> _Task directions_
Find "NIROSHA | Postal/Zip Code: 605053 -> 605013" and "YUVASRI | Postal/Zip Code: 605013 -> 605019" in the records below. Copy the lines holding them and every line between, exactly, and no others.
■ ■ ■ ■
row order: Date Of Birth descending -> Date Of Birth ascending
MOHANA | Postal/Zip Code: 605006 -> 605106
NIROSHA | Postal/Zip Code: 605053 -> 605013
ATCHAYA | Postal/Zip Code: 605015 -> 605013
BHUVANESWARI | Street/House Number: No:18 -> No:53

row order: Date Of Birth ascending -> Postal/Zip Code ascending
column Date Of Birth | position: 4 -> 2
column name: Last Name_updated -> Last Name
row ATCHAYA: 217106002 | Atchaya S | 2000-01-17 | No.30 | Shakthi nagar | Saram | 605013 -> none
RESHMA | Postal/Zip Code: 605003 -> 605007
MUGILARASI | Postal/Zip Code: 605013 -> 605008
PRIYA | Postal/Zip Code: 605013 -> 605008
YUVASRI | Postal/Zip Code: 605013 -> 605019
■ ■ ■ ■
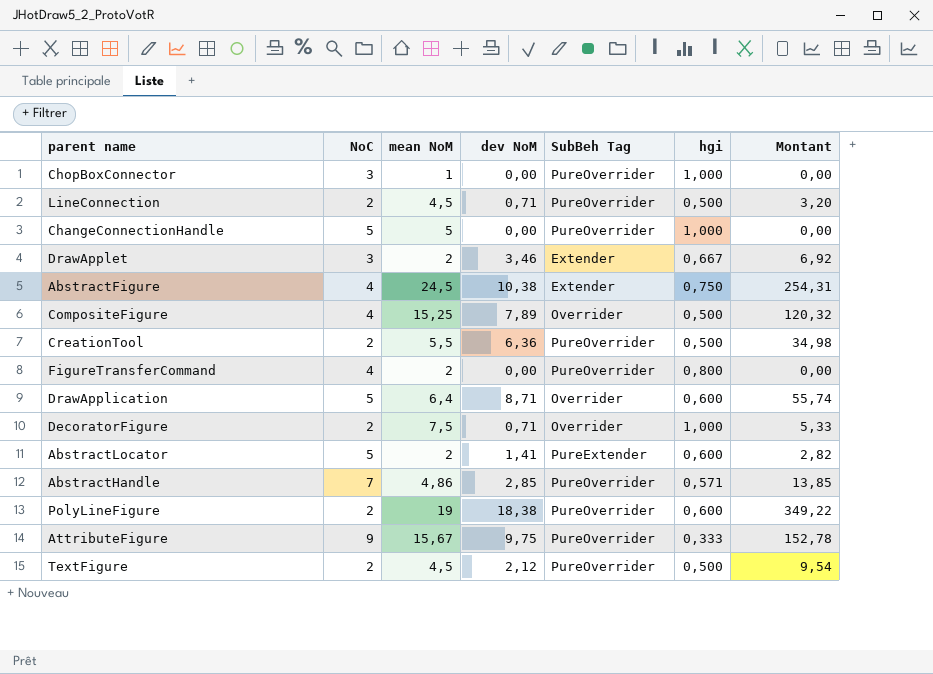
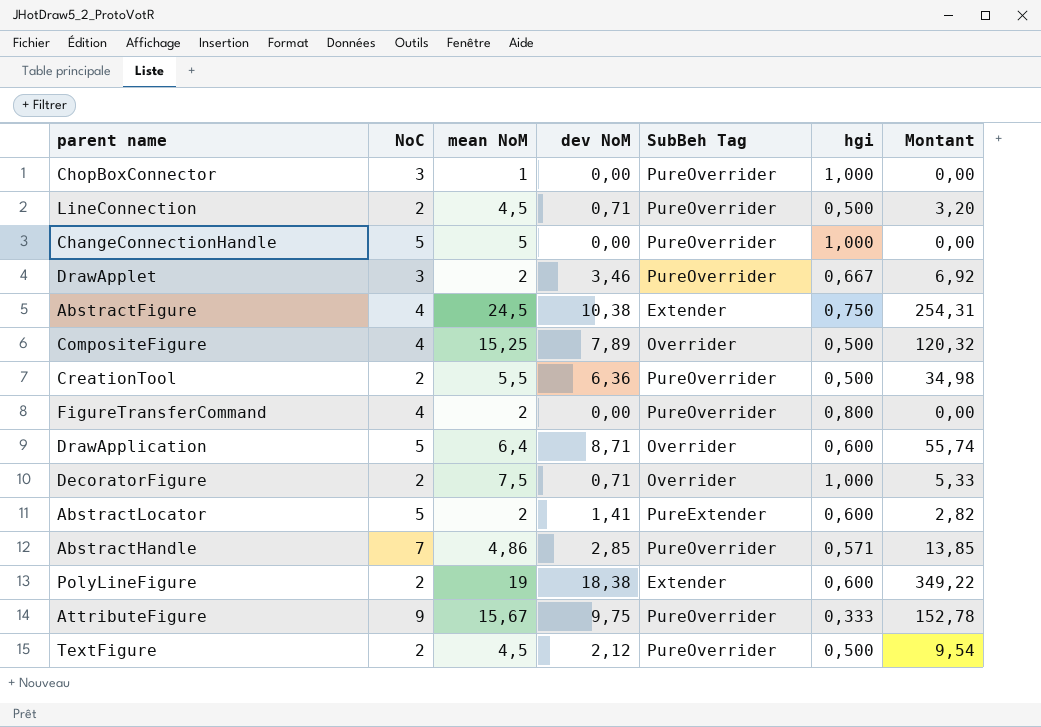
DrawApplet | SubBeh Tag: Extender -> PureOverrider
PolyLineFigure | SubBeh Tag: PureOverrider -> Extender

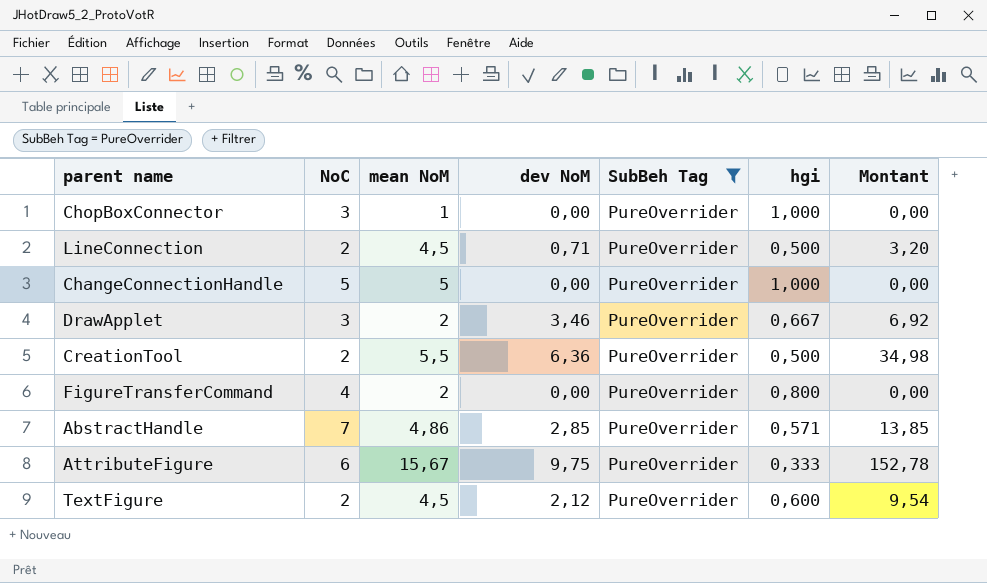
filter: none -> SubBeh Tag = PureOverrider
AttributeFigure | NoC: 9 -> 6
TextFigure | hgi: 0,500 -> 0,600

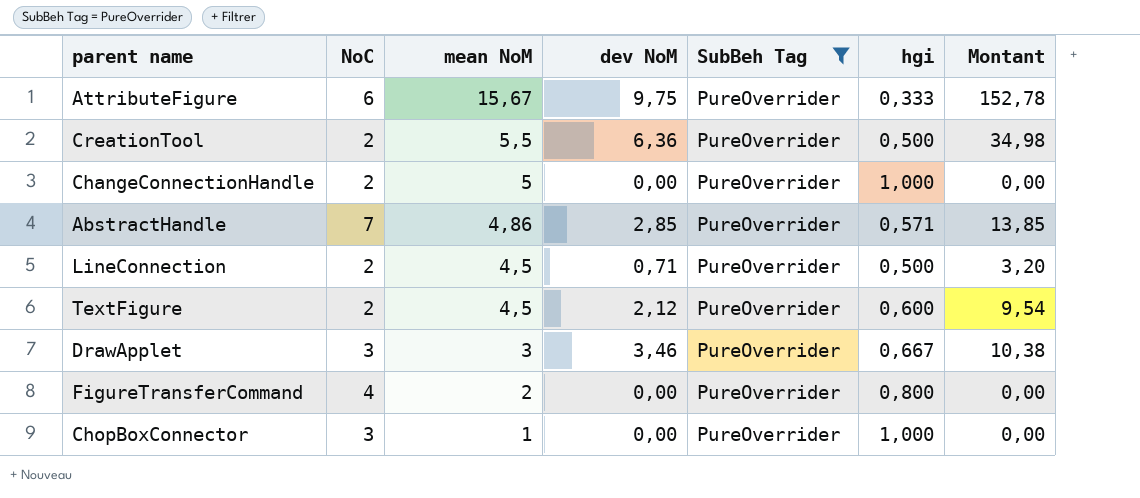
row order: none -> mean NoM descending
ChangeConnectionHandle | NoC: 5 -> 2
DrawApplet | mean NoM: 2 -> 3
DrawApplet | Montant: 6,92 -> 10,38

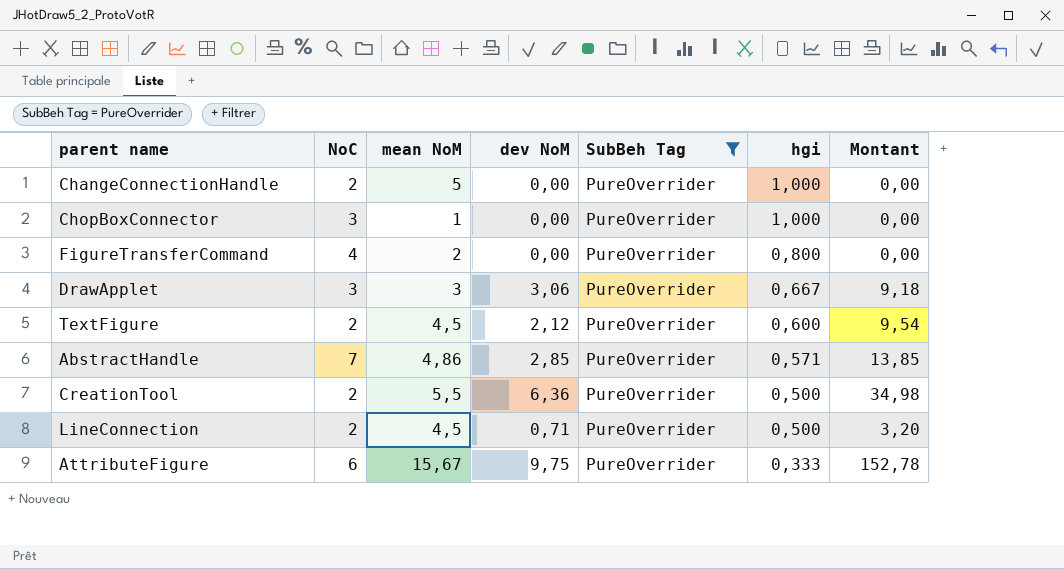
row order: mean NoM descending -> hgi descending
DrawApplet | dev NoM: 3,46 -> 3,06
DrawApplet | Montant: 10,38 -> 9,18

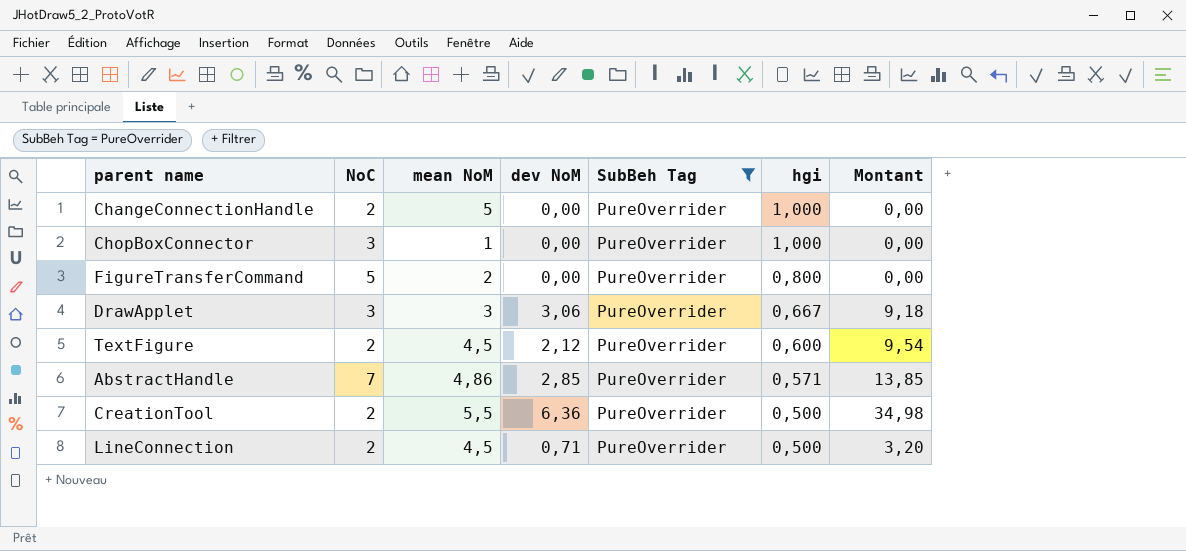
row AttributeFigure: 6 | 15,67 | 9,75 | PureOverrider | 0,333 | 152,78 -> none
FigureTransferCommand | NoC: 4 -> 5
■ ■ ■ ■
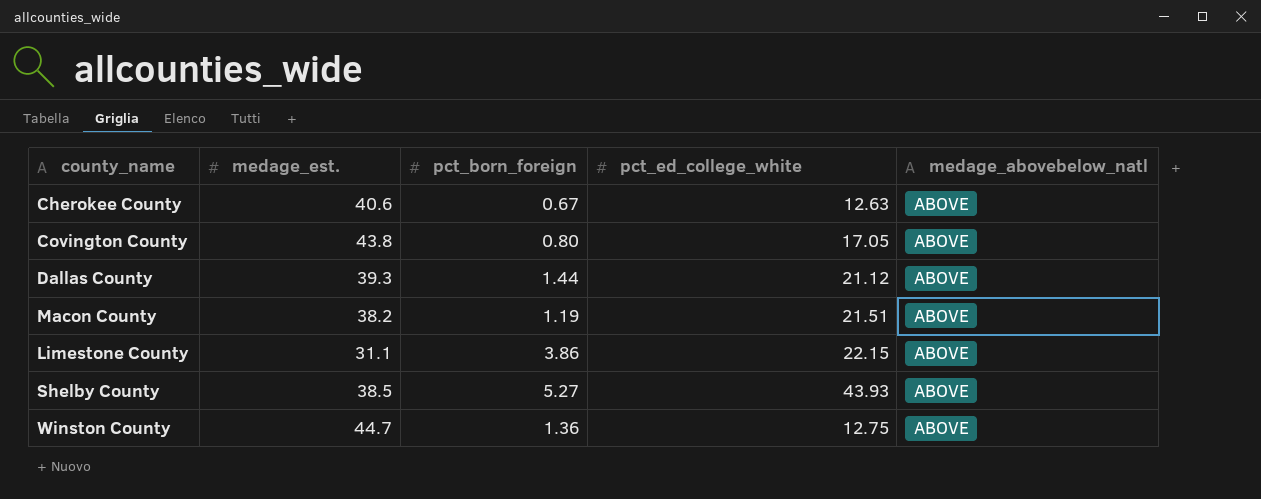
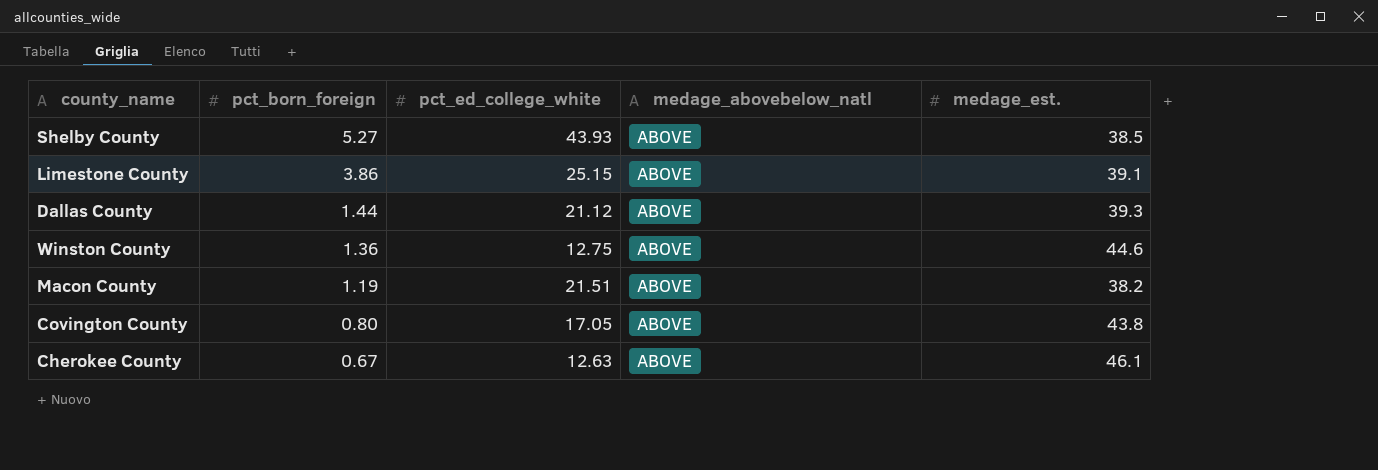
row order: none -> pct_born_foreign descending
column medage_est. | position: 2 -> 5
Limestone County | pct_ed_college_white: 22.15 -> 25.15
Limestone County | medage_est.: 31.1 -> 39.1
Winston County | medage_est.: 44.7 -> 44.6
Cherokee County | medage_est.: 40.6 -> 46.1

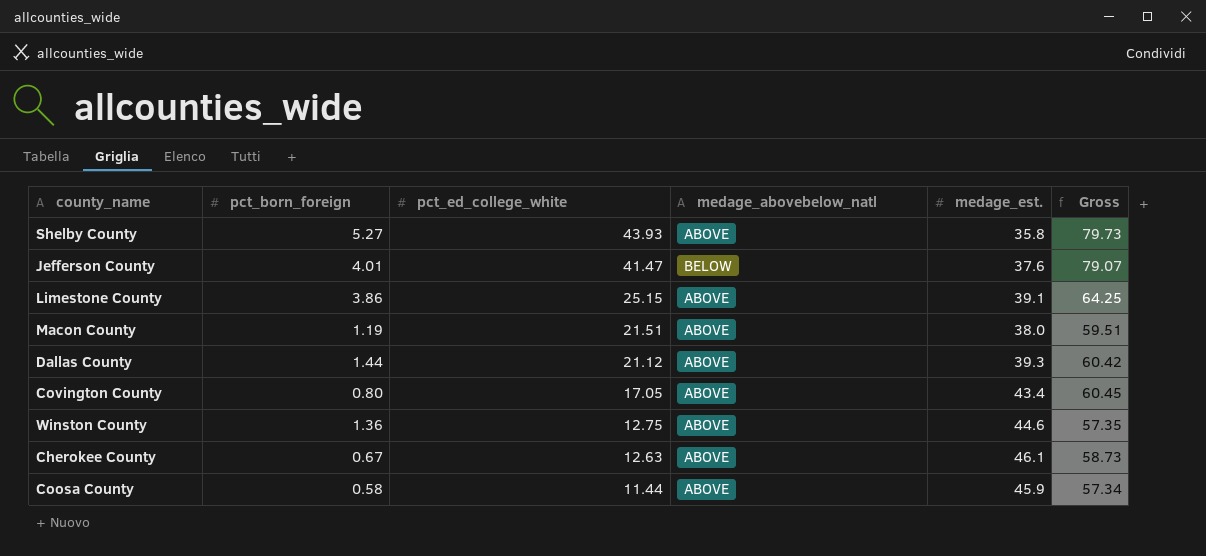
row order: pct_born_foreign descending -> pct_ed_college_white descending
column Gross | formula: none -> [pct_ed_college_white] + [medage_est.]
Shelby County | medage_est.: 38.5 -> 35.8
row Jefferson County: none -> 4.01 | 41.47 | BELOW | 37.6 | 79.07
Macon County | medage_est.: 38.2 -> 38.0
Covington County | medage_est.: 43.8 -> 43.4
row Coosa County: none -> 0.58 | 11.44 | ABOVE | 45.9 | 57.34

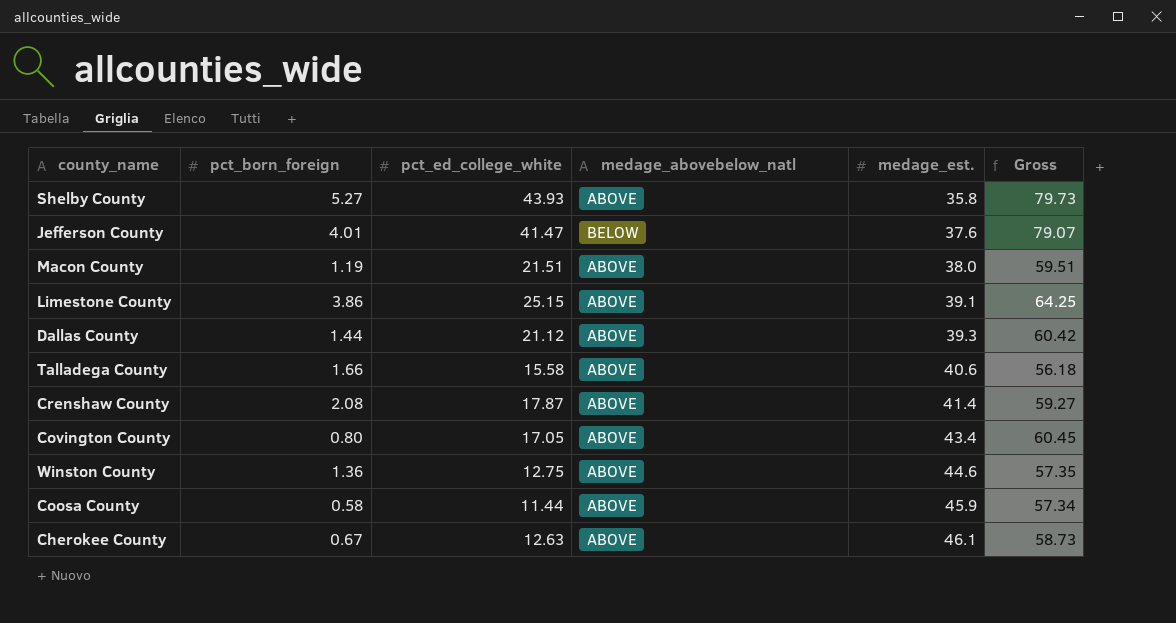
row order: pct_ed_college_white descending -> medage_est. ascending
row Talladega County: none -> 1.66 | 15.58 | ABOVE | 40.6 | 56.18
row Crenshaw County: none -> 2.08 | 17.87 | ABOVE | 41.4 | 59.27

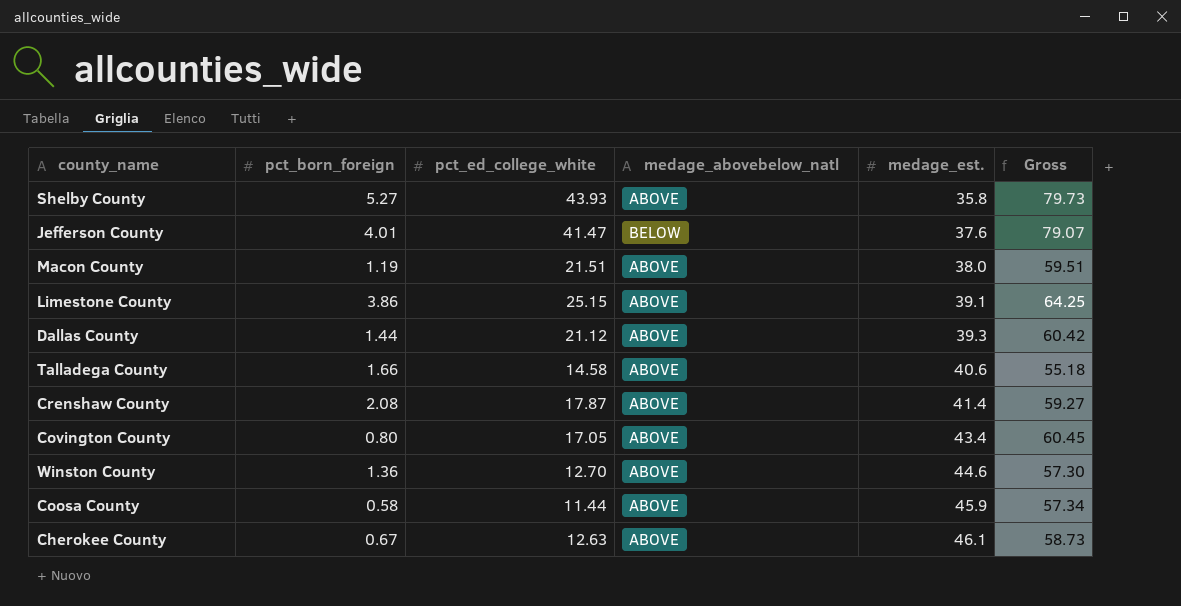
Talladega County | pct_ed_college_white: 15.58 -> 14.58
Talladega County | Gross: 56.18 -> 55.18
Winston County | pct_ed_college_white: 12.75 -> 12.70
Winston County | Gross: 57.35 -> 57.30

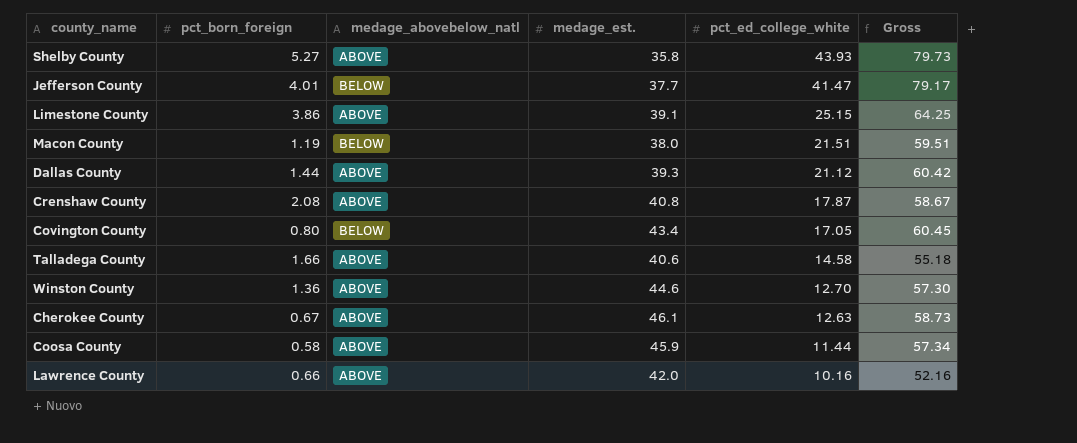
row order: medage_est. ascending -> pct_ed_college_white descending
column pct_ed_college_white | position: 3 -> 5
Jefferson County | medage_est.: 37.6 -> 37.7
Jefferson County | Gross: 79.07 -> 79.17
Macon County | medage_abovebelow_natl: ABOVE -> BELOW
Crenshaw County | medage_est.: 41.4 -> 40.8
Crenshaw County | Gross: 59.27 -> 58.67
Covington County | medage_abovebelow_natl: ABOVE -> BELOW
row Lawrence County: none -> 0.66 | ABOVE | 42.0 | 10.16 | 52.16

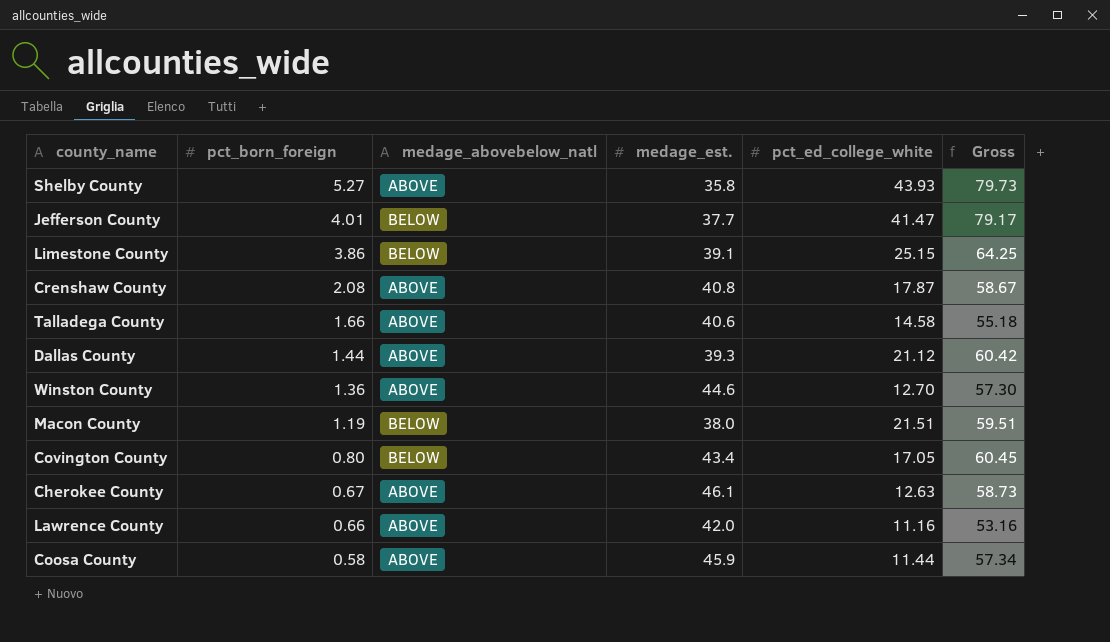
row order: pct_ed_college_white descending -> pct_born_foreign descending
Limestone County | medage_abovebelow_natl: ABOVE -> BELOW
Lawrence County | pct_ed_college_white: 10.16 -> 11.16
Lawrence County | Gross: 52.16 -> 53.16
■ ■ ■ ■
> _Output for this exercise_
NIROSHA | Postal/Zip Code: 605053 -> 605013
ATCHAYA | Postal/Zip Code: 605015 -> 605013
BHUVANESWARI | Street/House Number: No:18 -> No:53

row order: Date Of Birth ascending -> Postal/Zip Code ascending
column Date Of Birth | position: 4 -> 2
column name: Last Name_updated -> Last Name
row ATCHAYA: 217106002 | Atchaya S | 2000-01-17 | No.30 | Shakthi nagar | Saram | 605013 -> none
RESHMA | Postal/Zip Code: 605003 -> 605007
MUGILARASI | Postal/Zip Code: 605013 -> 605008
PRIYA | Postal/Zip Code: 605013 -> 605008
YUVASRI | Postal/Zip Code: 605013 -> 605019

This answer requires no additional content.